Danielle Cote, assistant professor and Harold L. Jurist ’61 and Heather E. Jurist Dean’s Professor in the Department of Mechanical and Materials Engineering, has been named co-recipient of the 2023 Early Career Faculty Fellow Award by The Minerals, Metals, and Materials Society (TMS), a professional society.
The award honors assistant professors for their achievements, their contributions to their academic institutions, and their abilities to advance the technological profile of TMS, an organization that connects materials scientists and engineers around the world.
Cote will be honored during the TMS annual meeting in March in San Diego. As part of the award, she will present a lecture, “The Role of Early Career Professionals in Increasing Diversity in the STEM Professions.” She also plans to speak on “The Early Days of Faculty Life: Balancing the Tripod” during a TMS “Path to Academia” session.

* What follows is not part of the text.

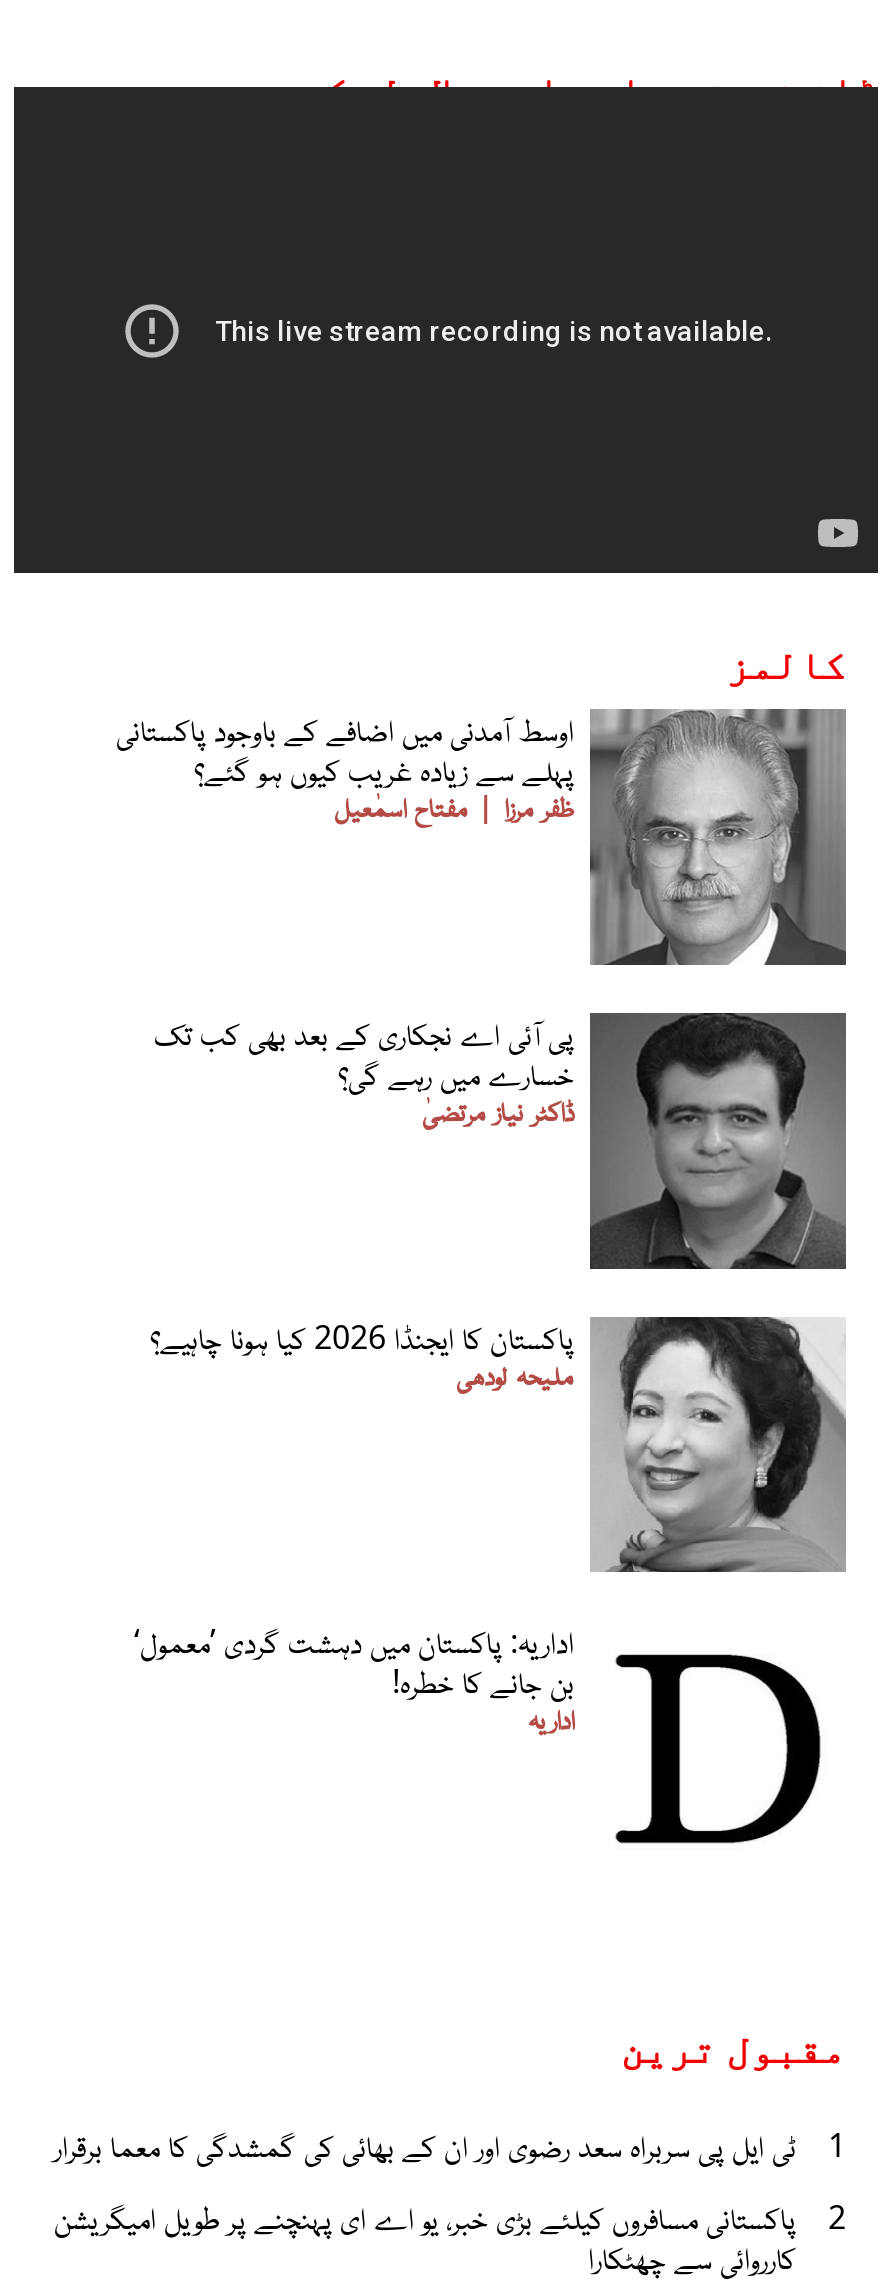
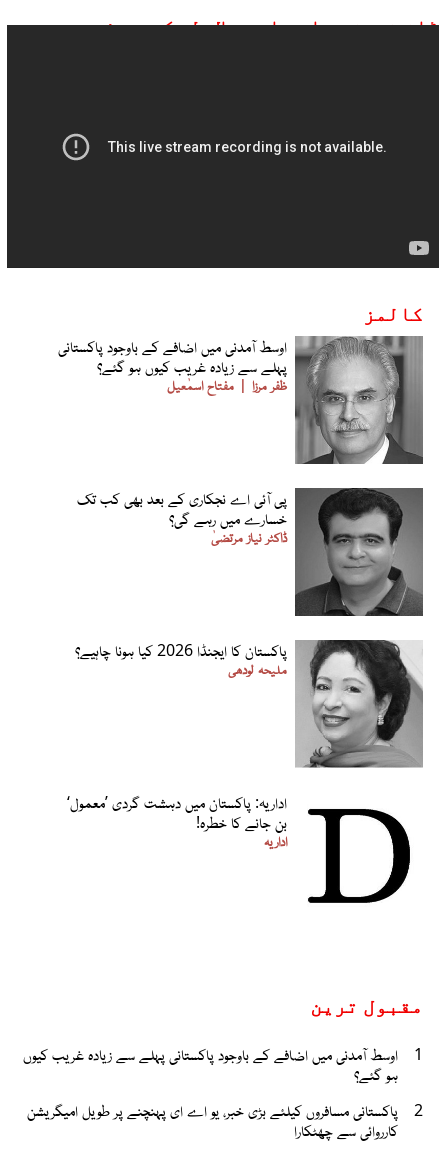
- ٹی ایل پی سربراہ سعد رضوی اور ان کے بھائی کی گمشدگی کا معما برقرار
+ اوسط آمدنی میں اضافے کے باوجود پاکستانی پہلے سے زیادہ غریب کیوں
+ ہو گئے؟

“I’m excited to be considered a future leader of the society,” Cote says. “I look forward to continuing my involvement at the national level and hope to leverage my position to increase diversity and inclusivity across the field.”
A member of the faculty since 2016, Cote has been awarded more than $25 million for her research and teaches both undergraduate and graduate courses. Her research focuses on the development of materials for high deposition rate metal additive manufacturing techniques, such as cold spray and wire arc additive manufacturing. She incorporates her research into her teaching, which this year consists of the undergraduate course “Introduction to Materials Science” and the graduate course “Phase Transformations in Materials.”
Cote is a recipient of numerous awards for research and teaching, including several early career research awards, highlighted by a NASA Early Career Faculty Award. She serves on a number of WPI committees, several TMS committees, and committees for ASM, another large materials science professional organization. She has served as an instructor for WPI Frontiers, a summer pre-college program, and hosted high school interns in her laboratory, in addition to other community outreach efforts.
Cote received her BS from the University of New Hampshire in chemical engineering and her MS and PhD from WPI in materials science and engineering.